Shinobu Hashimoto, 100.  Screenwriter who collaborated with the director, Akira Kurosawa, on such classics as Rashomon, Ikiru, Seven Samurai, Throne of Blood, and The Hidden Fortress.

Carol Channing, 97.  Three-time Tony winner, she played the definitive Dolly Levi, last performing the role when she was in her 70s.  Producer David Merrick wasn’t sure he wanted her:  “I don’t want that silly grin with all those teeth that go back to your ears,” he told her.  She also won a Golden Globe for Best Supporting Actress for here role as Muzzy in Thoroughly Modern Millie.

Stanley Donen, 94.  You probably don’t recognize his name.  When he was 16, he danced in the original Broadway production of Pal Joey, which starred Gene Kelly.  Kelly brought him to Hollywood, where eventually they co-directed Singin’ in the Rain and On the Town.  He went on to direct Seven Brides for Seven Brothers, Damn Yankees, Funny Face (with Astaire & Hepburn), Indiscreet (with Hepburn & Cary Grant), Two for the Road (with Hepburn and Albert Finney) and Charade (again with Hepburn and Grant).  He never received an Oscar for any of his movies, but in 1998 he finally received an honorary Oscar for the body of his directing.

Katherine MacGregor, 93.  She created the role of Mrs. Oleson for Little House on the Prairie.  Her character was originally written as just out and out mean.  “Anyone that mean has to be a fool,” she said.  “So I began mixing farce into it.  I think the audience counts on seeing Mrs. Oleson fall on her fanny and ger her comeuppance.”

Neil Simon, 91.  Four Tonys, a Pulitzer, and the Mark Twain Prize for Humor.  He wrote Barefoot in the Park, The Odd Couple, Brighton Beach Memoirs, Biloxi Blues, Broadway Bound, and Lost in Yonkers.  What more is there to say?

Bernard Bragg, 90.  Co-founder of the National Theater of the Deaf, he was inspired by the work of Marcel Marceau.  He also taught theater at Gallaudet for almost 20 years.  As a mime, he portrayed every animal in Noah’s ark and every instrument in the orchestra; as an actor, he signed the poetry of William Blake.

Douglas Rain, 90.  A child actor for the CBC, he went abroad and studied under Laurence Olivier.  Returning to Canada, he performed at the Stratford Shakespeare Festival for 32 seasons.  But you don’t know him for that.  He was the voice of HAL in Kubrick’s Space Odyssey.  And became the inspiration for the voices of Siri and Alexa.

William Goldman, 87.  Novelist and screenwriter.  He won Academy Awards for Butch Cassidy and for All the President’s Men.  And he converted into screenplays his novels like Marathon Man and Magic.  But he is probably best known for his novel and screenplay, Princess Bride.

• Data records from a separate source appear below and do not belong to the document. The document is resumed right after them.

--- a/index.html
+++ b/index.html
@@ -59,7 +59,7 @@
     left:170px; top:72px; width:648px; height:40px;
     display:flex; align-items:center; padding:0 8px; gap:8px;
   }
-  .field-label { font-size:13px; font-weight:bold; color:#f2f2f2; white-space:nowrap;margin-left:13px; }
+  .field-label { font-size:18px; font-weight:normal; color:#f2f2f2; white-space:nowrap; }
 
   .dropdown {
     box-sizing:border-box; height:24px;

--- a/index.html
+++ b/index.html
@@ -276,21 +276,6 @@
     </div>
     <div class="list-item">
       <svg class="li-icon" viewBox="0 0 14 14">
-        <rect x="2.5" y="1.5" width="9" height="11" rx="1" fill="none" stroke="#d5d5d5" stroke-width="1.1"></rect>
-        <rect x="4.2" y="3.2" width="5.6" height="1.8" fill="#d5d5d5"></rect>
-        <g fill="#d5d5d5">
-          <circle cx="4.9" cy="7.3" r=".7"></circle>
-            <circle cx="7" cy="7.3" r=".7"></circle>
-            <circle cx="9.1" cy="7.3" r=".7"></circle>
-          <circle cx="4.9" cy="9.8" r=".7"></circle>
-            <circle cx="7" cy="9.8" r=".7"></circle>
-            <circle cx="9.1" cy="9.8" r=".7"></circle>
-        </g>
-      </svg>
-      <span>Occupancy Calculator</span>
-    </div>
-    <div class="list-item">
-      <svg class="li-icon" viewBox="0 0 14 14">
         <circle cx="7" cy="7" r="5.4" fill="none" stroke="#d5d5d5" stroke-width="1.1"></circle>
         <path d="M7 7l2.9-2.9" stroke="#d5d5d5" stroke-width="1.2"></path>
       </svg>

Tab Hunter, 86.  Teenage heartthrob star in the 50’s in movies like Battle Cry and Damn Yankees, and on TV in Hans Brinker and the Silver Skates (in real life he was a figure skater and a horseman), he also recorded a top hit song, “Young Love.”  He made the news again during the AIDS epidemic when he was outed as gay, and wrote about it in his 2005 memoir, Tab Hunter Confidential.

Tim Conway, 85.  Master comedian, he excelled at improvising characters and scripts (and breaking up the others on the set).  He won six Emmys for his work on the Carol Burnett Show, and was also a standout for his portrayal of Ensign Parker on McHale’s Navy and Barnacle Boy on Sponge Bob Square Pants.

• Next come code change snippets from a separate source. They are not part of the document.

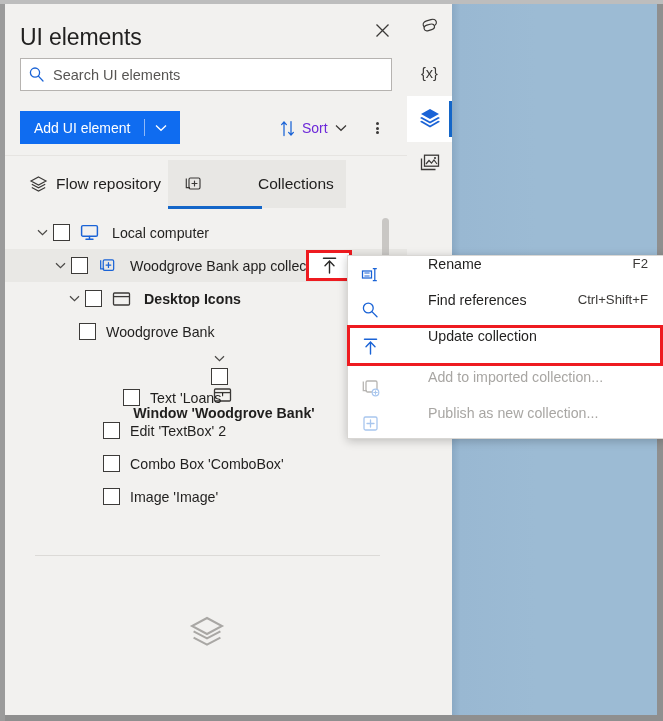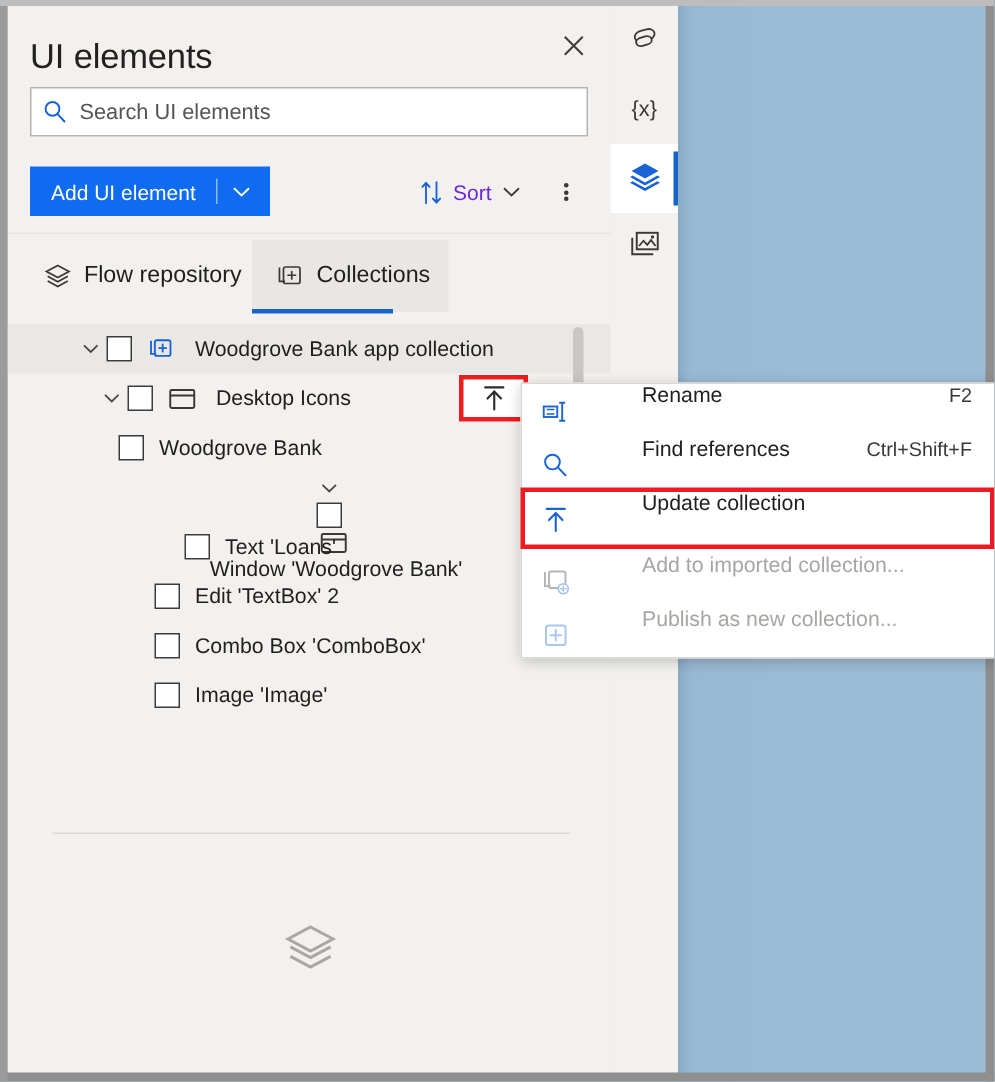--- a/index.html
+++ b/index.html
@@ -134,7 +134,7 @@
     display: flex; align-items: center; cursor: pointer;
   }
   .tab-flow { left: 20px; }
-  .tab-coll { left: 163px; background: #e8e7e4; padding: 0 12px; }
+  .tab-coll { left: 163px; background: #e8e7e4; padding: 0 12px; gap: 47px; }
   .tab-icon { width: 26px; display: flex; align-items: center; justify-content: center; }
   .tab-label { font-size: 15.5px; color: #1f1e1d; margin-left: 5px; }
   .tab-underline {

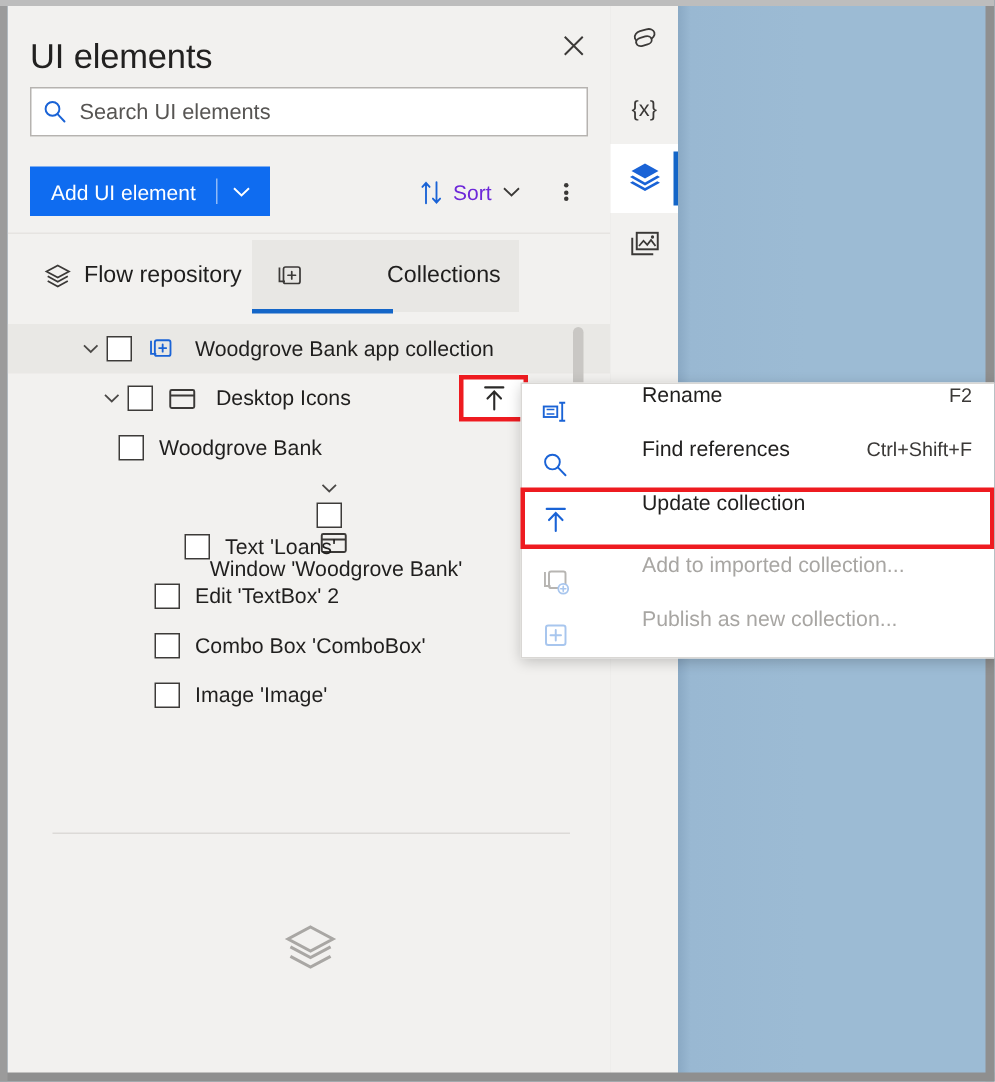--- a/index.html
+++ b/index.html
@@ -358,6 +358,21 @@
 
     <div class="tree">
 
+      <div class="tree-row" style="padding-left:26px;">
+        <span class="chevron">
+          <svg width="11" height="7" viewBox="0 0 11 7">
+              <path d="M1 1.3 L5.5 5.6 L10 1.3" stroke="#4a4846" stroke-width="1.2" fill="none"></path>
+            </svg>
+        </span>
+        <span class="cb"></span>
+        <span class="row-icon">
+          <svg width="19" height="17" viewBox="0 0 19 17">
+            <rect x="1.6" y="1.6" width="15.8" height="10.6" rx="1.3" stroke="#1a63d6" stroke-width="1.45" fill="none"></rect>
+            <path d="M6 15.2 L13 15.2 M9.5 12.4 L9.5 15.2" stroke="#1a63d6" stroke-width="1.45" fill="none" stroke-linecap="round"></path>
+          </svg>
+        </span>
+        <span class="row-label">Local computer</span>
+      </div>
 
       <div class="tree-row selected" style="padding-left:44px;">
         <span class="chevron">

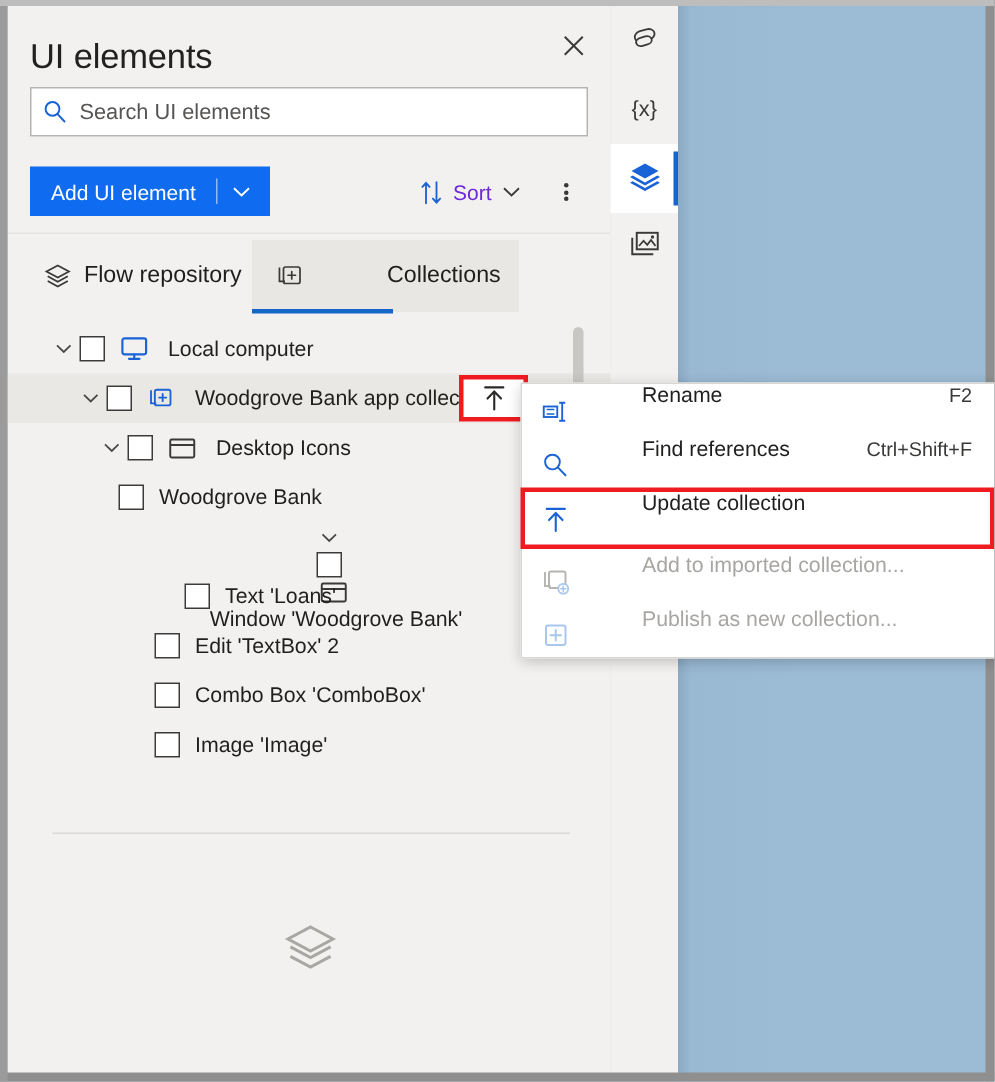--- a/index.html
+++ b/index.html
@@ -177,7 +177,7 @@
     font-size: 14.2px; color: #201f1e; margin-left: 10px;
     white-space: nowrap;
   }
-  .row-label.bold { font-weight: 400; }
+  .row-label.bold { font-weight: 700; }
 
   .scroll-track {
     position: absolute; left: 376px; top: 212px;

Peter Masterson, 84.  He wrote The Best Little Whorehouse in Texas and directed the movie adaptation of Trip to Bountiful.

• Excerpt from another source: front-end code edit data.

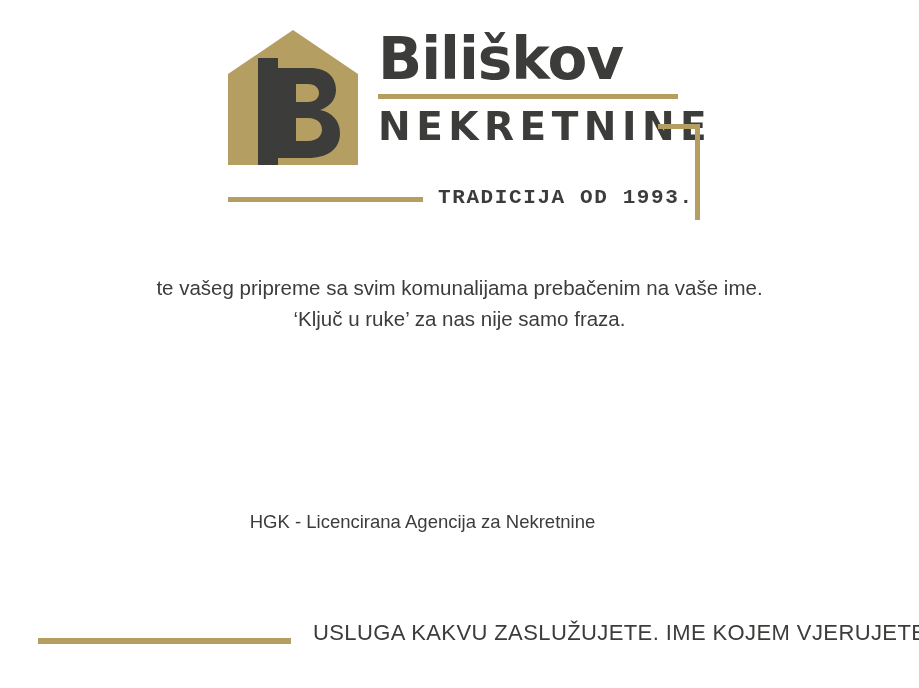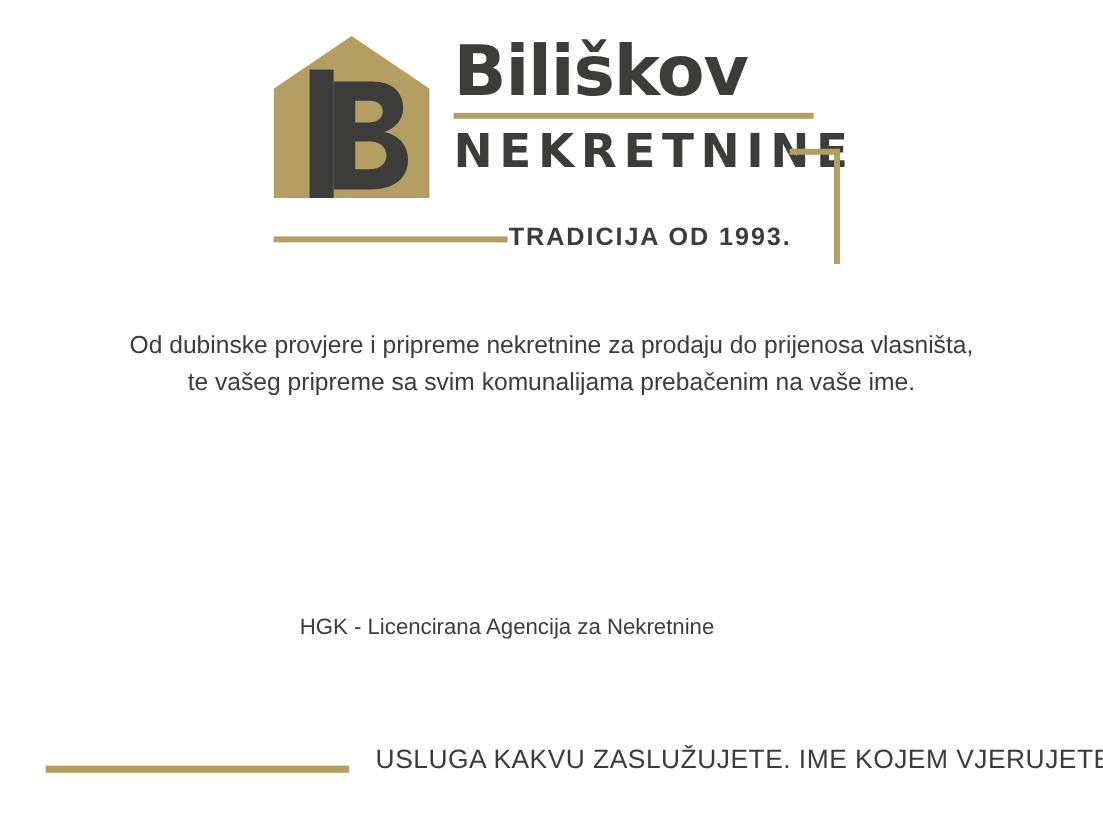--- a/index.html
+++ b/index.html
@@ -110,9 +110,9 @@
   }
   .tagline-text {
     position: absolute;
-    left: 196px;
+    left: 210px;
     top: 0px;
-    font-family: Liberation Sans, sans-serif;
+    font-family: Liberation Mono, monospace;
     font-weight: bold;
     font-size: 21px;
     letter-spacing: 1.6px;

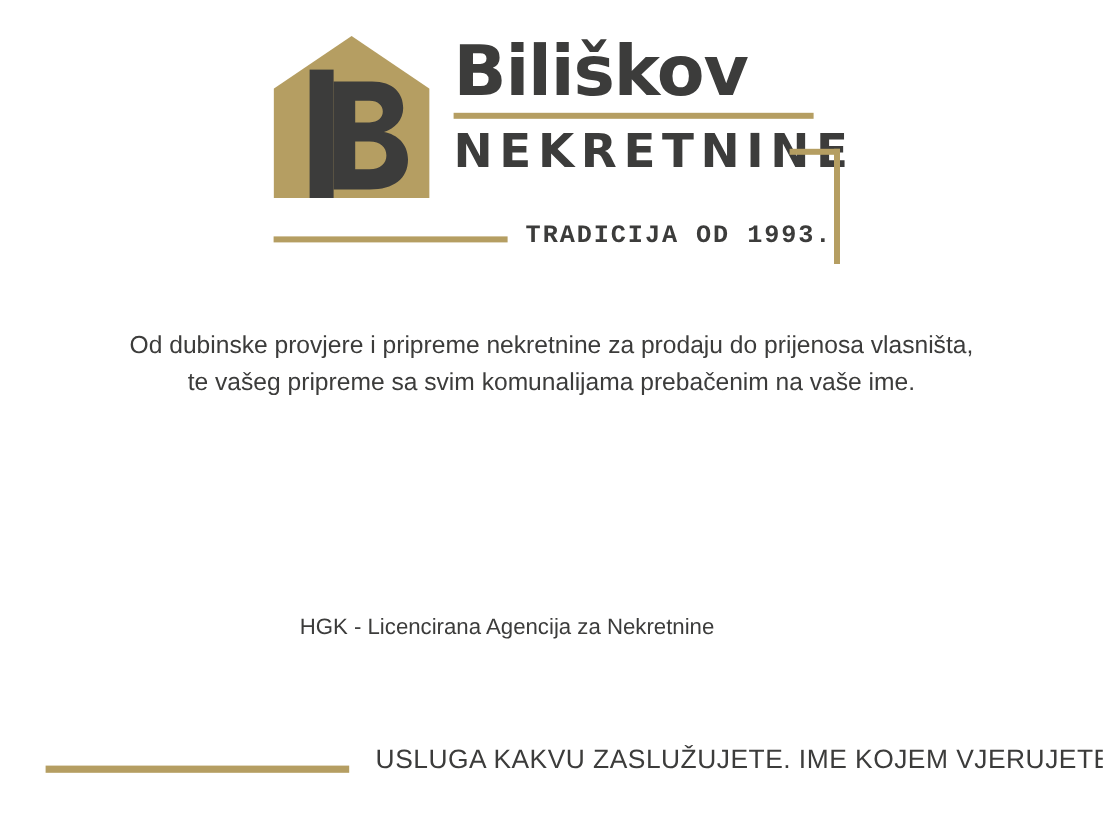--- a/index.html
+++ b/index.html
@@ -208,7 +208,6 @@
   </div>
 
   <div class="body-copy">
-    <p>Od dubinske provjere i pripreme nekretnine za prodaju do prijenosa vlasništa,</p>
     <p>te vašeg pripreme sa svim komunalijama prebačenim na vaše ime.</p>
   </div>
 

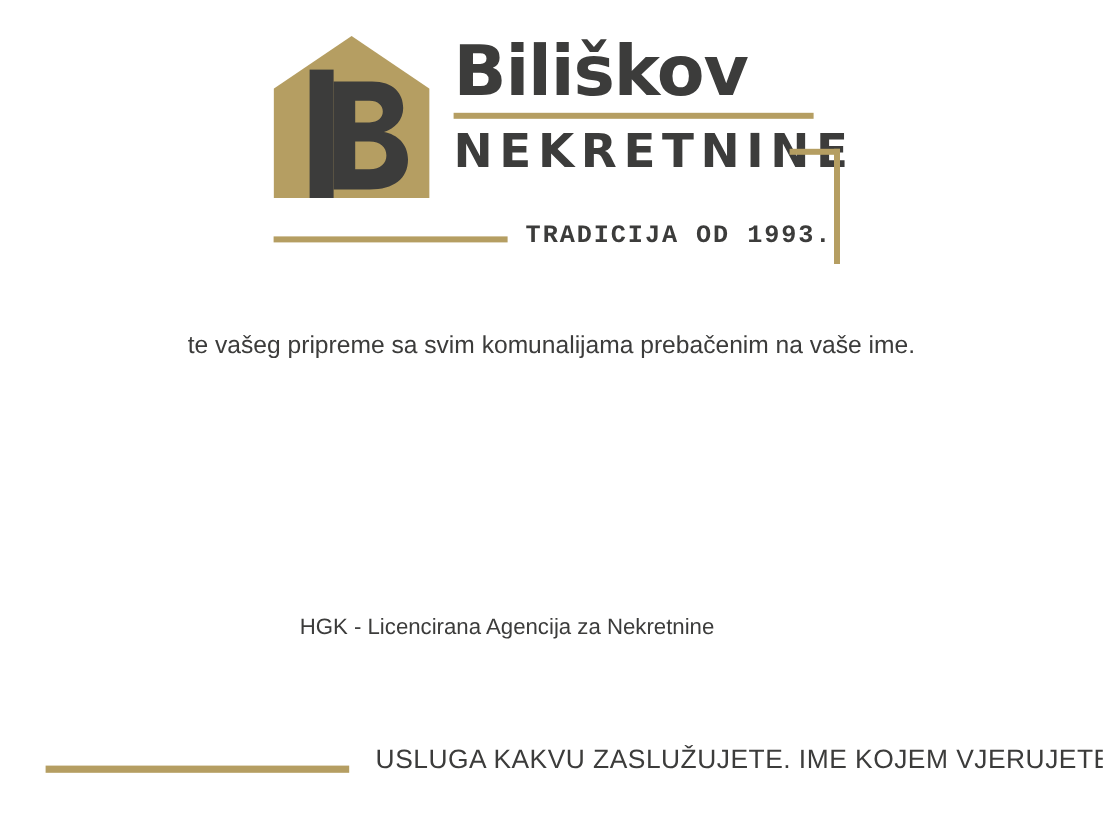--- a/index.html
+++ b/index.html
@@ -209,6 +209,7 @@
 
   <div class="body-copy">
     <p>te vašeg pripreme sa svim komunalijama prebačenim na vaše ime.</p>
+    <p>‘Ključ u ruke’ za nas nije samo fraza.</p>
   </div>
 
   <div class="license-line">HGK - Licencirana Agencija za Nekretnine</div>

Burt Reynolds, 82.  Hard to say if he is better known for his chase movies like Smokey and the Bandit and Cannonball Run, or more serious roles in Deliverance and Boogie Nights, or for his nude centerfold in Cosmopolitan magazine.  He once joked that he was known for movies “they show in airplanes or prisons or anywhere else the people can’t get out.”

Mark Medoff, 79.  Playwright, producer, and director he wrote 30 plays and won both a Tony and an Obie.  His work includes Children of a Lesser God, When You Comin’ Back Red Ryder, and City of Joy.

Bernardo Bertolucci, 77.  Italian director and screenwriter, known for The Conformist, Last Tango in Paris, The Last Emperor, and The Sheltering Sky.

Penny Marshall, 75.  First, she had a very successful run on TV as Laverne on “Laverne & Shirley.”  Then she turned to directing, and did Big, Awakenings, A League of Their Own, The Preacher’s Wife, and Riding in Cars with Boys.  Not bad for an actress whose voice was once described as “a groan filtered through a whine.”

Peter Mayhew, 74.  George Lucas discovered the 7’3” actor while he was an orderly in the radiology department at King’ College Hospital in London.  Offered the role as the wookie Chewbacca, he asked what he would have to do.  “Just stand up,” was Lucas’ reply.  Later in life he pursued philanthropic work and established his own foundation.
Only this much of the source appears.